I recall the definition of a (naïve) period according to Kontsevitch and Zagier [KS]:

A (naïve) period is a complex number whose real and imaginary parts are absolutely convergent integrals of rational functions with rational coefficients on domains of $\mathbb R^d$ bounded by polynomial inequalities with rational coefficients.

For example,

$$\pi = \iint_{x^2+y^2 \leq 1} dx dy$$

is a period, whereas $e$ is conjecturally not a period. As [KS] point out, the following definition is equivalent:

A period is a complex number which is an absolutely convergent integral of an algebraic function defined over $\mathbb Q$, on a domains of $\mathbb R^d$ bounded by polynomial inequalities with real algebraic coefficients.

To illustrate, remark that for $\lambda>1 \in \mathbb Q$,

$$2\int_0^1 \frac{dx}{\sqrt{x(x-1)(x-\lambda)}}$$

is a period according to the second definition, but not obviously to the first one. But it can be rewritten as

$$\iint_{0 \leq x \leq 1, y^2 \leq x(x-1)(x-\lambda)} dx dy,$$

and so it is a period also according to the first definition.
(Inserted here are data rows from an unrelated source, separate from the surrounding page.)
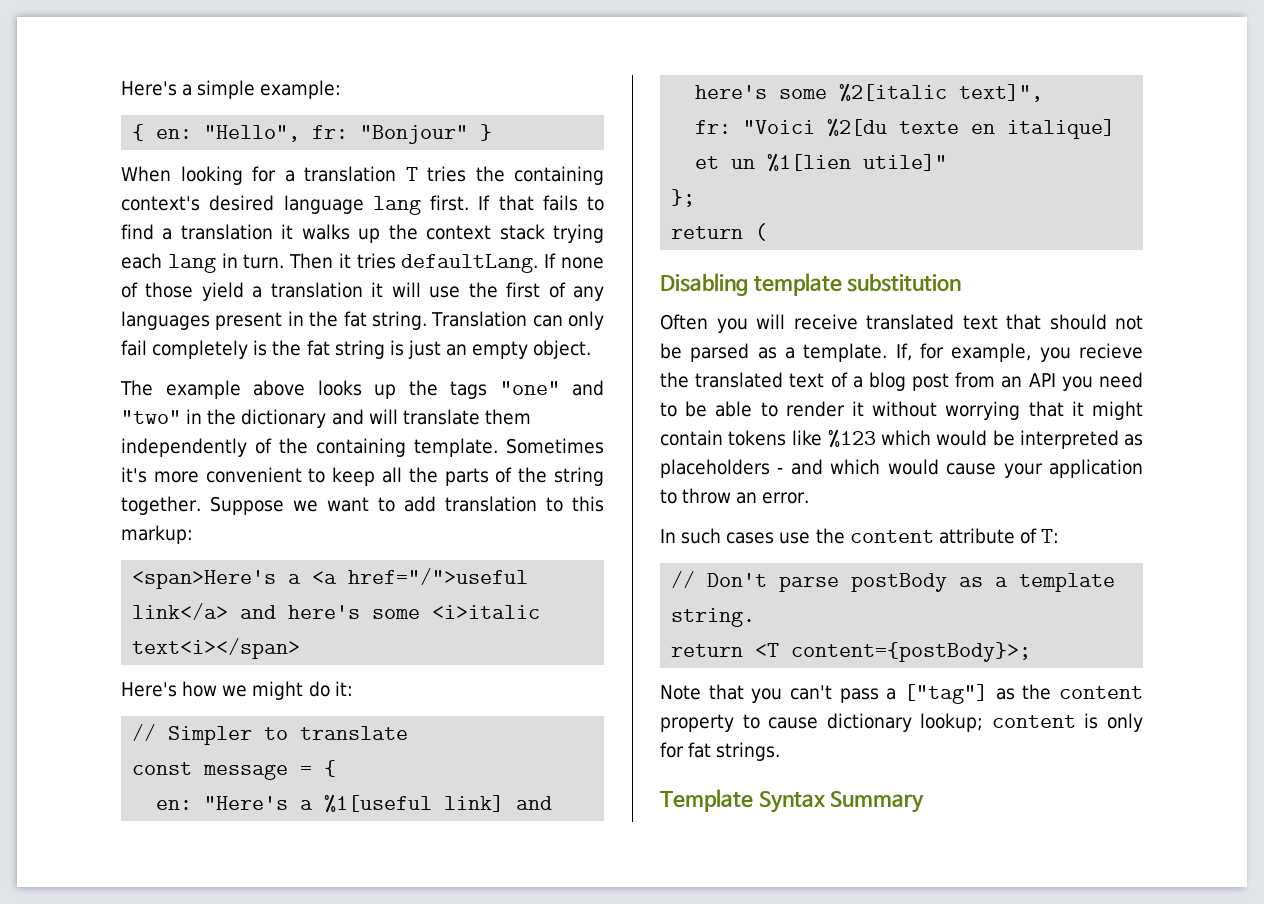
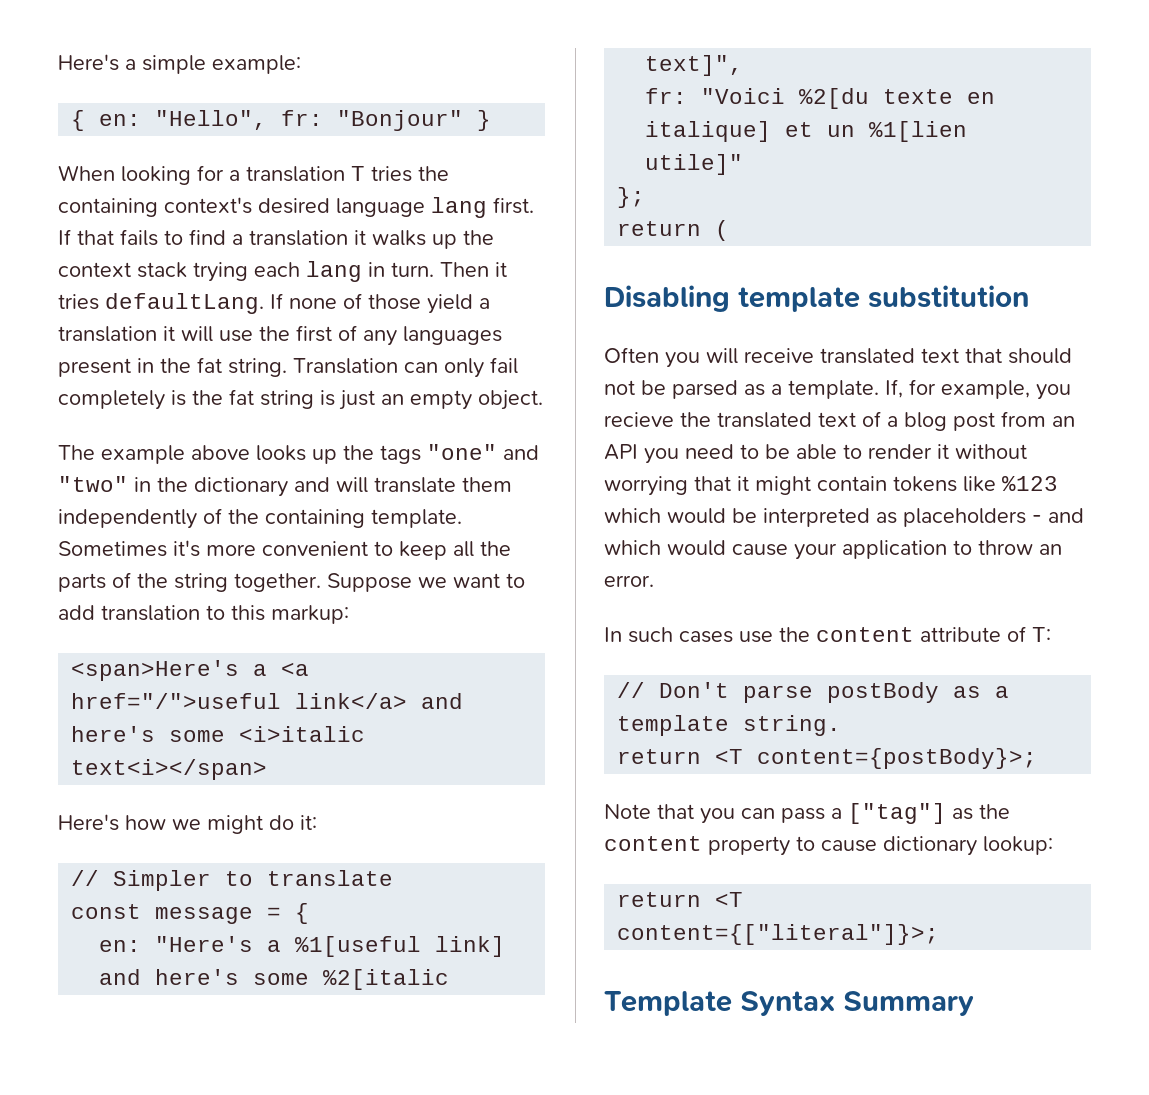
- Note that you can't pass a ["tag"] as the content property to cause dictionary lookup; content is only for fat strings.
+ Note that you can pass a ["tag"] as the content property to cause dictionary lookup:
+ return <T content={["literal"]}>;

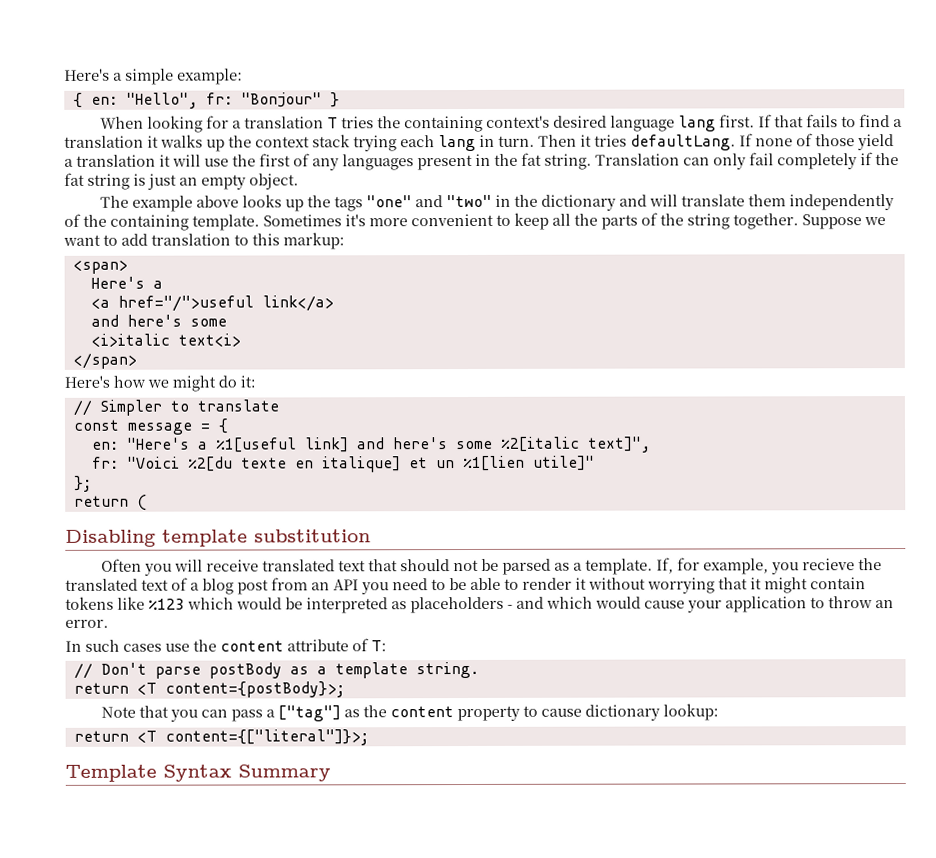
- Translation can only fail completely is the fat string is just an empty object.
+ Translation can only fail completely if the fat string is just an empty object.
- <span>Here's a <a href="/">useful link</a> and here's some <i>italic text<i></span>
+ <span>
+ Here's a
+ <a href="/">useful link</a>
+ and here's some
+ <i>italic text<i>
+ </span>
Kontsevitch and Zagier point out that the periods of algebraic varieties in the classical sense are naïve periods. Let $X/\mathbb Q$ be a smooth projective variety over $\mathbb Q$ of dimension $d$, and $\omega \in H^0(X, \Omega^d_{X/\mathbb Q})$ a global algebraic differential form of top degree on $X$. Being of top degree, the form $\omega$ is automatically closed, and gives rise to a de Rham cohomology class $[\omega] \in H^d_{dR}(X/\mathbb C)$ in the middle cohomology of the variety $X(\mathbb C)$, which has real dimension $2d$. Now let $D$ be a divisor on $X$ with normal crossings, and let $[\sigma] \in H_d(X(\mathbb C), D(\mathbb C), \mathbb Q)$ be a homology class relative to $D$, represented by a $d$-chain whose boundary lies on $D$. Then the integral

$$\int_\sigma \omega|_{\sigma}$$

depends only on the relative homology class of $\sigma$ and on the cohomology class of $\omega$.
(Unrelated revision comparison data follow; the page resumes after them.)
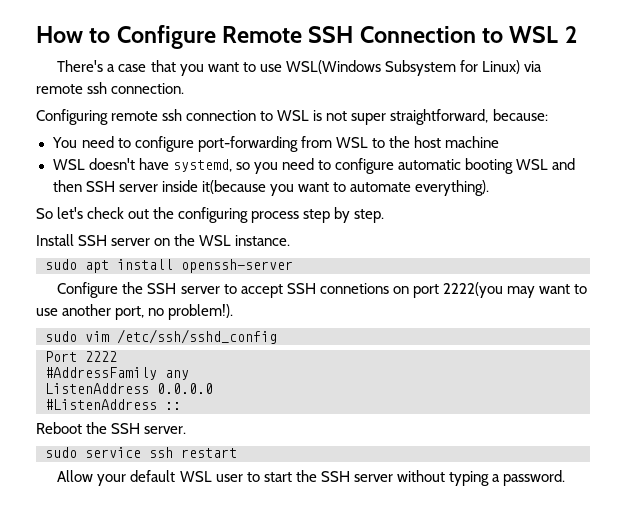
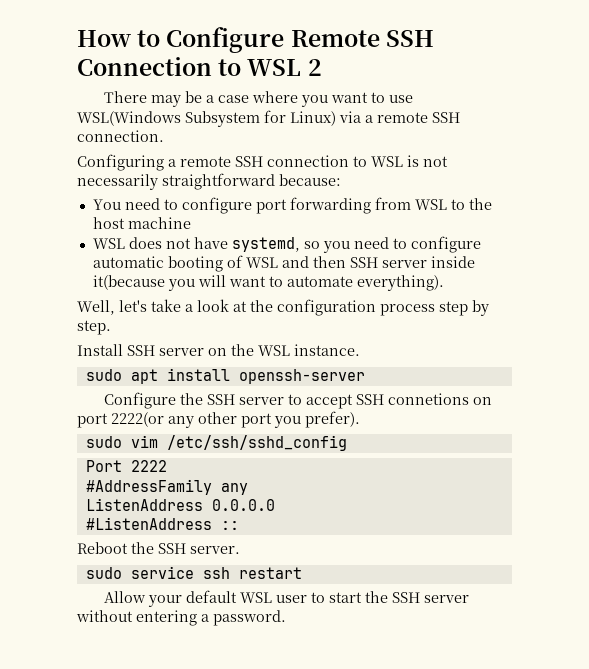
- There's a case that you want to use WSL(Windows Subsystem for Linux) via remote ssh connection.
+ There may be a case where you want to use WSL(Windows Subsystem for Linux) via a remote SSH connection.
- Configuring remote ssh connection to WSL is not super straightforward, because:
+ Configuring a remote SSH connection to WSL is not necessarily straightforward because:
- You need to configure port-forwarding from WSL to the host machine
+ You need to configure port forwarding from WSL to the host machine
- WSL doesn't have systemd, so you need to configure automatic booting WSL and then SSH server inside it(because you want to automate everything).
+ WSL does not have systemd, so you need to configure automatic booting of WSL and then SSH server inside it(because you will want to automate everything).
- So let's check out the configuring process step by step.
+ Well, let's take a look at the configuration process step by step.
- Configure the SSH server to accept SSH connetions on port 2222(you may want to use another port, no problem!).
+ Configure the SSH server to accept SSH connetions on port 2222(or any other port you prefer).
- Allow your default WSL user to start the SSH server without typing a password.
+ Allow your default WSL user to start the SSH server without entering a password.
Claim: the integral $\int_\sigma \omega|_{\sigma}$ is a period.

Kontsevitch and Zagier seem to treat this as an obvious fact. It seems to me like a fairly difficult theorem. Am I overlooking a simple proof?
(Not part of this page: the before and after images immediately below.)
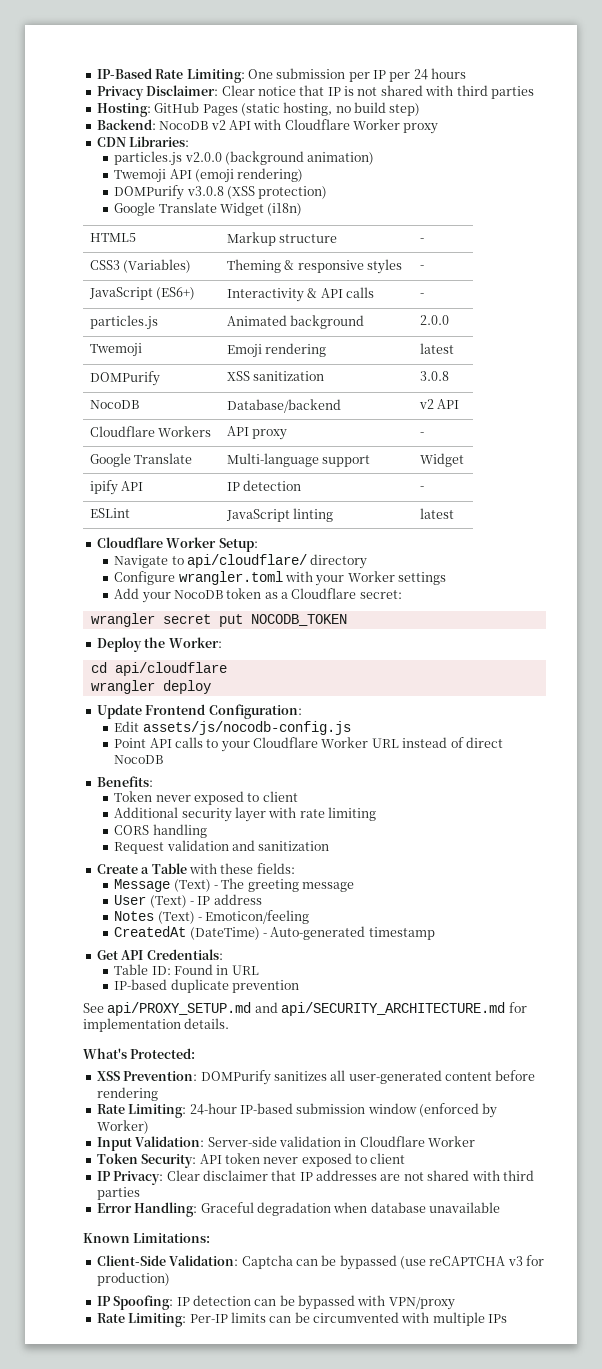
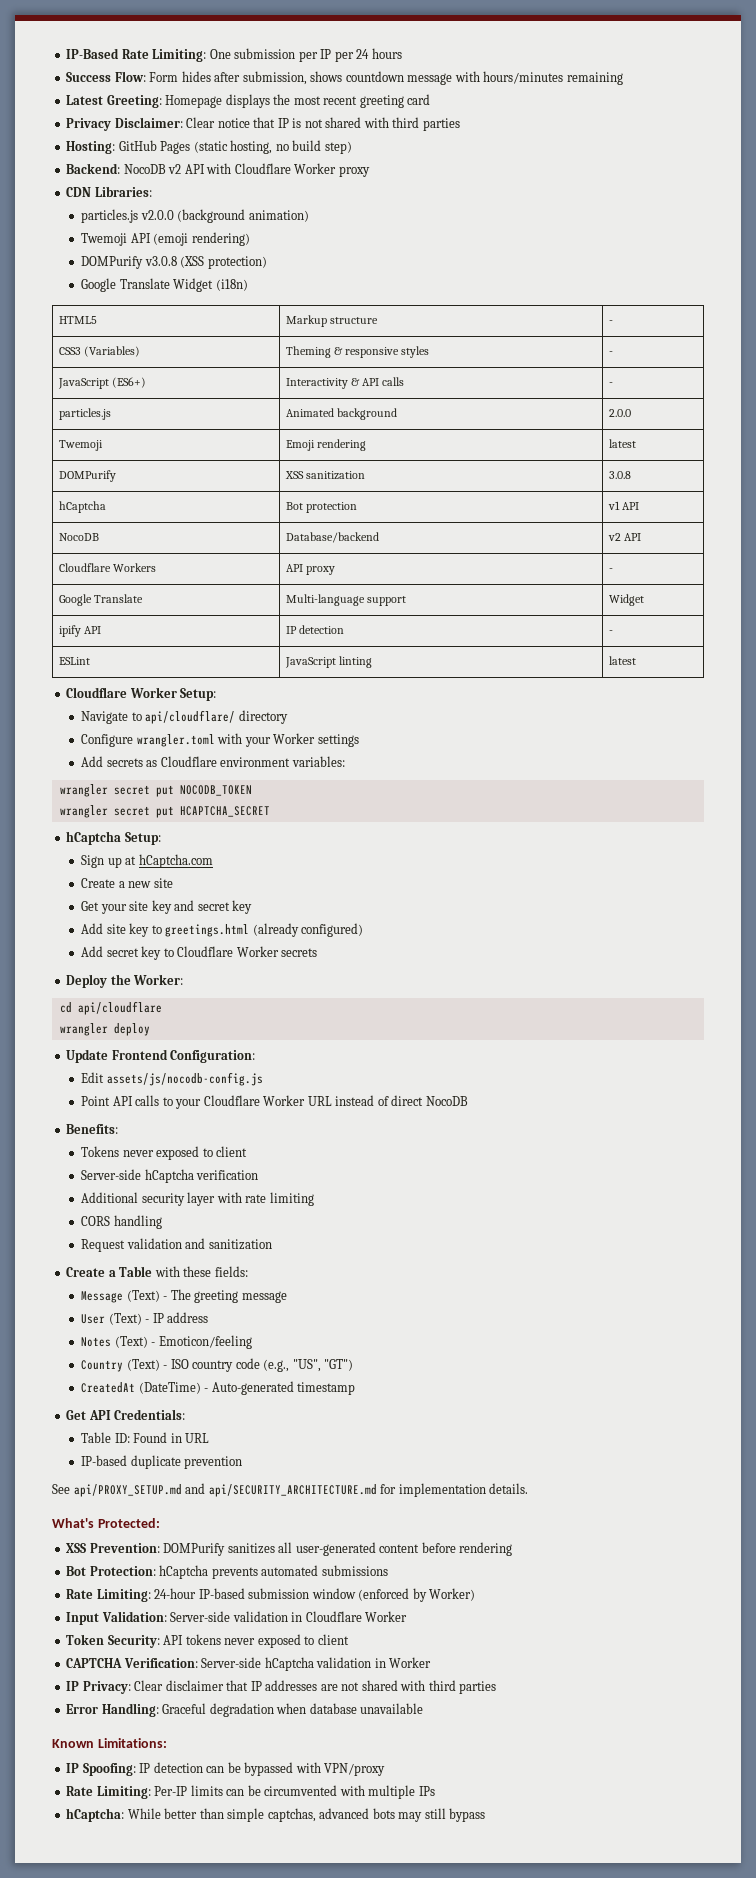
+ Success Flow: Form hides after submission, shows countdown message with hours/minutes remaining
+ Latest Greeting: Homepage displays the most recent greeting card
+ hCaptcha | Bot protection | v1 API
- Add your NocoDB token as a Cloudflare secret:
+ Add secrets as Cloudflare environment variables:
  wrangler secret put NOCODB_TOKEN
+ wrangler secret put HCAPTCHA_SECRET
+ hCaptcha Setup:
+ Sign up at hCaptcha.com
+ Create a new site
+ Get your site key and secret key
+ Add site key to greetings.html (already configured)
+ Add secret key to Cloudflare Worker secrets
- Token never exposed to client
+ Tokens never exposed to client
+ Server-side hCaptcha verification
+ Country (Text) - ISO country code (e.g., "US", "GT")
+ Bot Protection: hCaptcha prevents automated submissions
- Token Security: API token never exposed to client
+ Token Security: API tokens never exposed to client
+ CAPTCHA Verification: Server-side hCaptcha validation in Worker
- Client-Side Validation: Captcha can be bypassed (use reCAPTCHA v3 for production)
+ hCaptcha: While better than simple captchas, advanced bots may still bypass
To illustrate, let $X$ is the elliptic curve $y^2z=x(x-z)(x-\lambda z)$, $\omega = dx/y$ is the invariant differential on $X$, and $D$ is the empty divisor, then the periods of $\omega$ in this sense are precisely the linear combinations of the classical period integrals

$$2\int_0^1 \frac{dx}{\sqrt{x(x-1)(x-\lambda)}}, 2\int_\lambda^\infty \frac{dx}{\sqrt{x(x-1)(x-\lambda)}},$$

which shows that the statement is true as both of these integrals are naïve periods. In order to get these integral formulas, we treat $X$ as a degree $2$ ramified covering of $\mathbb P^1$ via $(x,y) \mapsto x$; then $y$ becomes a multi-valued function on $\mathbb A^1$ with branch points at $\lambda = 0,1,\lambda, \infty$. The first homology of $X(\mathbb C)$ is generated by two cycles whose image in $\mathbb P^1(\mathbb C)$ circle the branch cuts $[0,1]$ and $[\lambda, \infty] \subseteq \mathbb P^1(\mathbb R)$ clockwise. Thus it suffices to see that the integrals of $\omega$ along these cycles are periods. Consider a $1$-cycle $\sigma$ which circles the branch cut $[0,1]$ clockwise on the branch of $y$ which is positive for real $x$ large enough. This cycle is homologous to the cycle which goes from $0$ to $1$ along the positive branch of $y$, then goes back to $1$ along the negative branch. Thus

$$\int_\sigma \omega = \int_0^1 \frac{dx}{\sqrt{x(x-1)(x-\lambda)}} - \int_0^1 \frac{dx}{-\sqrt{x(x-1)(x-\lambda)}} = 2 \int_0^1 \frac{dx}{\sqrt{x(x-1)(x-\lambda)}}.$$

Very good. But what about a variety of dimension $d>1$? I am happy with supposing that the divisor $D$ is empty, so that $[\sigma]$ is the homology class of a $d$-cycle. Here is how I thought one might prove that the integral $\int_\sigma \omega$ is a period. Let $U$ be an affine open subvariety of $X$ such that $U(\mathbb C)$ contains the image of the $d$-cycle $\sigma$. By the Noether normalization lemma, there is a finite map $U \to \mathbb A^d$, and an open $V\subseteq \mathbb A^d$ such that the restriction $U' \to V$ is finite étale of some degree $n$. Let us suppose still that $U'(\mathbb C)$ contains the image of $\sigma$. Locally in the complex topology of $V(\mathbb C)$, the morphism $U' \to V$ has $n$ sections along which we can pull back the differential $\omega$, to get a multivalued differential $\omega$ on $V$. Let $\sigma'$ denote the $d$-cycle on $V(\mathbb C)$ obtained by composing $\sigma$ with $U'(\mathbb C) \to V(\mathbb C)$; the integral

$$\int_{\sigma'}\omega$$

has $n$ possible values, depending on the branch of $\omega$ which is chosen (and then analytically continued along $\sigma'$).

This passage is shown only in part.